- _WHAT IS EXPECTED_
From the line containing "column name: Eelnõu -> eelnõu" down to the last line of the listing, quote everything word for word, and nothing else, keeping pictures out.

- _RECORDS FOR THE TASK_
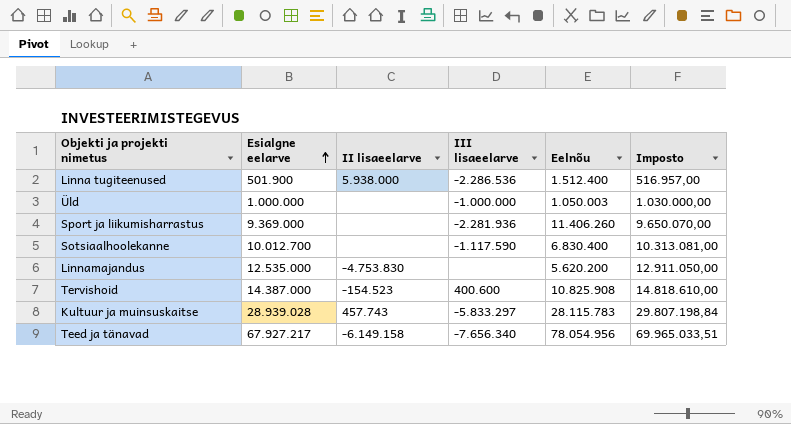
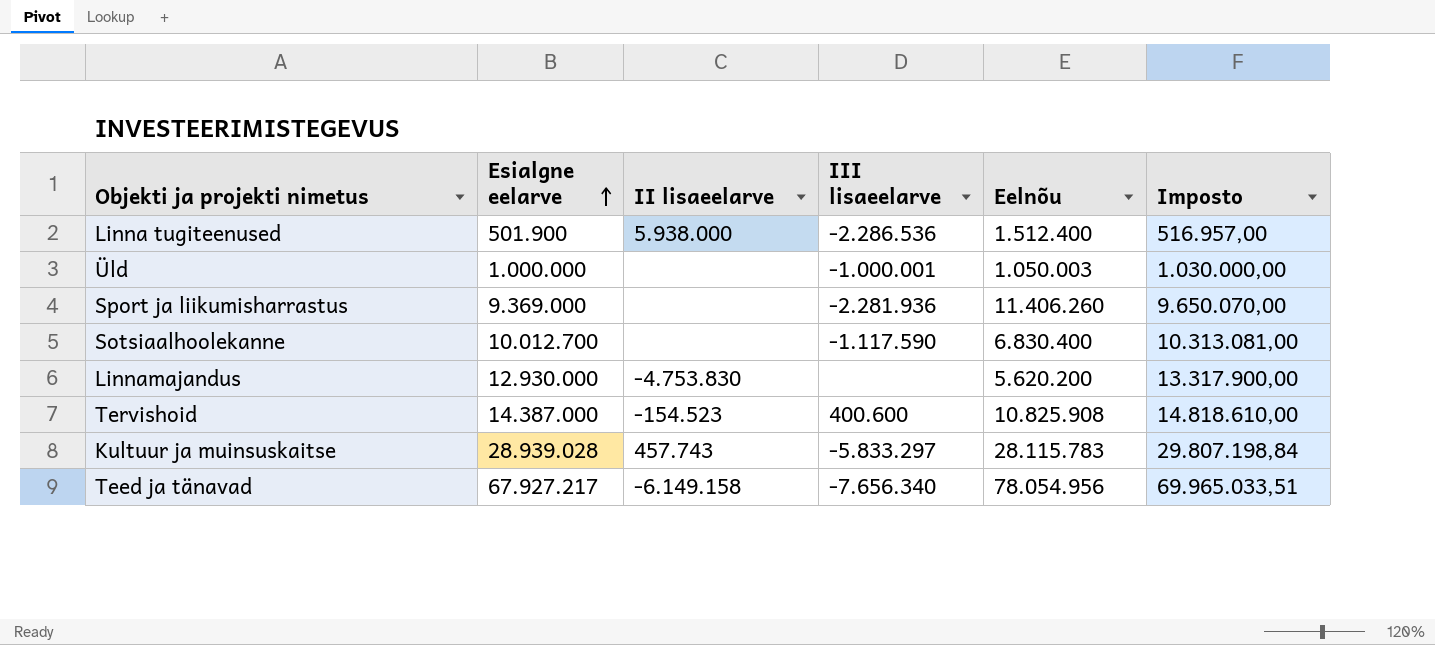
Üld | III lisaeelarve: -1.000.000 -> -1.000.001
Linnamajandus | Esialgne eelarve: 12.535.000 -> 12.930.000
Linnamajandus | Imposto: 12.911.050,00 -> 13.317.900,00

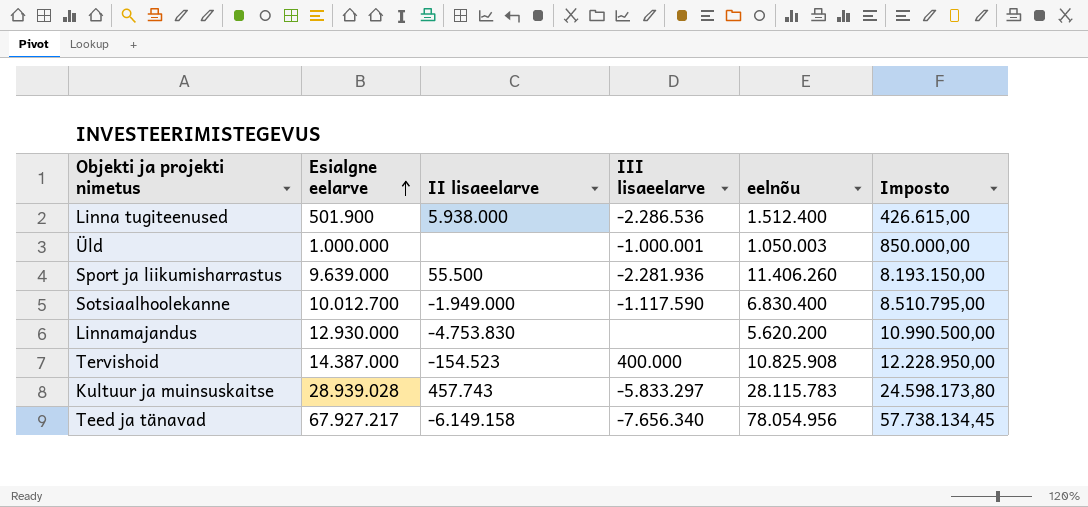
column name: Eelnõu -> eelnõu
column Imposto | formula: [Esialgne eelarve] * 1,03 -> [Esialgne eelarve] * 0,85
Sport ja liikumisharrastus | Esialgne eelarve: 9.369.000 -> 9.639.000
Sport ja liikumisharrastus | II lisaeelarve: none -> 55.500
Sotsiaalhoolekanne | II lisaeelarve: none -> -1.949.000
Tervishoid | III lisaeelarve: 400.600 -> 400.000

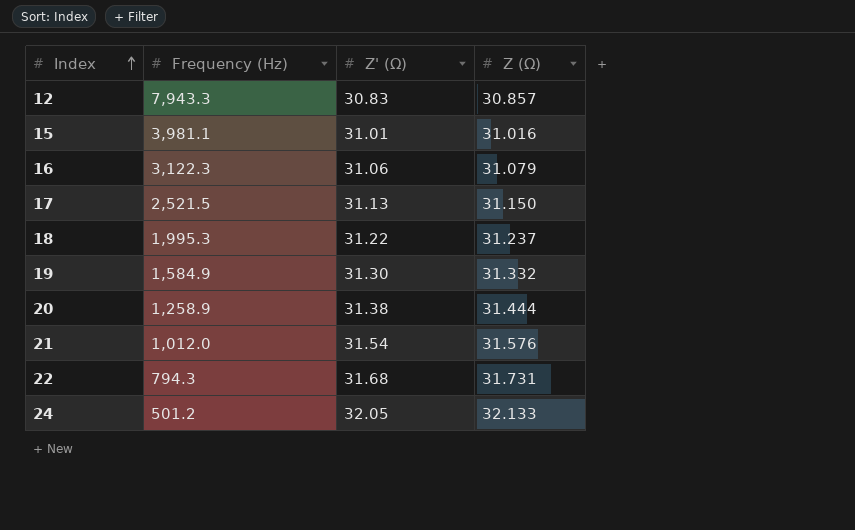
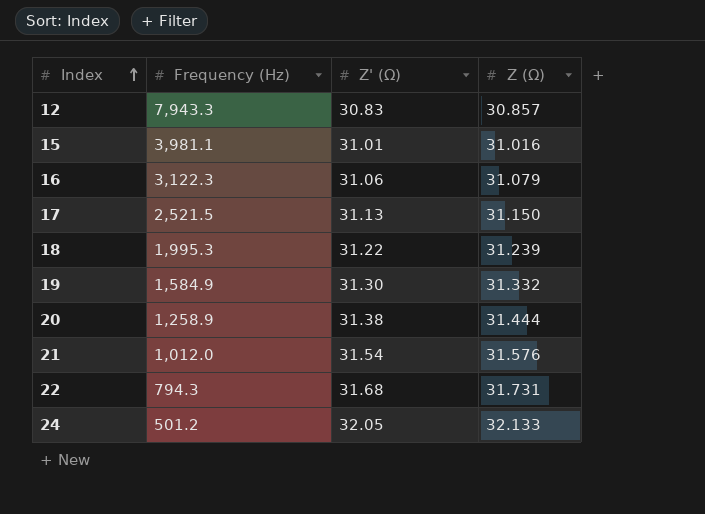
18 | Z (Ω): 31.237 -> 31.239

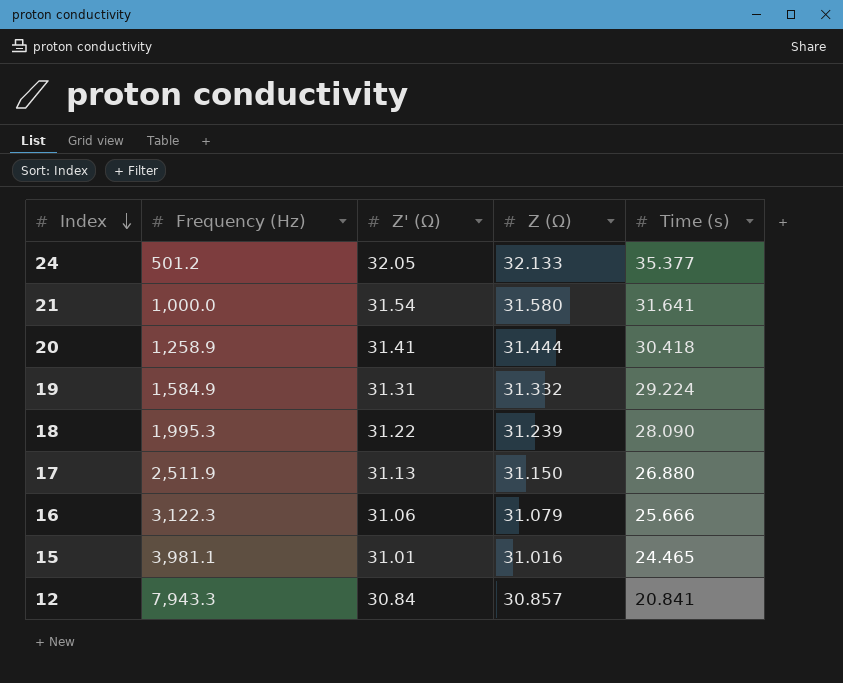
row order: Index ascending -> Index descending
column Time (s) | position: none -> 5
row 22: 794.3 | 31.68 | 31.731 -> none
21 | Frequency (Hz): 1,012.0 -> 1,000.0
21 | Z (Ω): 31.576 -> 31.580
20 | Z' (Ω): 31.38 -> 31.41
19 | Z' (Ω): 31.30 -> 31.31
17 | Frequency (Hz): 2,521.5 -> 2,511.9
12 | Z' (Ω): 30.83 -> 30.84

- _EXERCISE ANSWER_
column name: Eelnõu -> eelnõu
column Imposto | formula: [Esialgne eelarve] * 1,03 -> [Esialgne eelarve] * 0,85
Sport ja liikumisharrastus | Esialgne eelarve: 9.369.000 -> 9.639.000
Sport ja liikumisharrastus | II lisaeelarve: none -> 55.500
Sotsiaalhoolekanne | II lisaeelarve: none -> -1.949.000
Tervishoid | III lisaeelarve: 400.600 -> 400.000

18 | Z (Ω): 31.237 -> 31.239

row order: Index ascending -> Index descending
column Time (s) | position: none -> 5
row 22: 794.3 | 31.68 | 31.731 -> none
21 | Frequency (Hz): 1,012.0 -> 1,000.0
21 | Z (Ω): 31.576 -> 31.580
20 | Z' (Ω): 31.38 -> 31.41
19 | Z' (Ω): 31.30 -> 31.31
17 | Frequency (Hz): 2,521.5 -> 2,511.9
12 | Z' (Ω): 30.83 -> 30.84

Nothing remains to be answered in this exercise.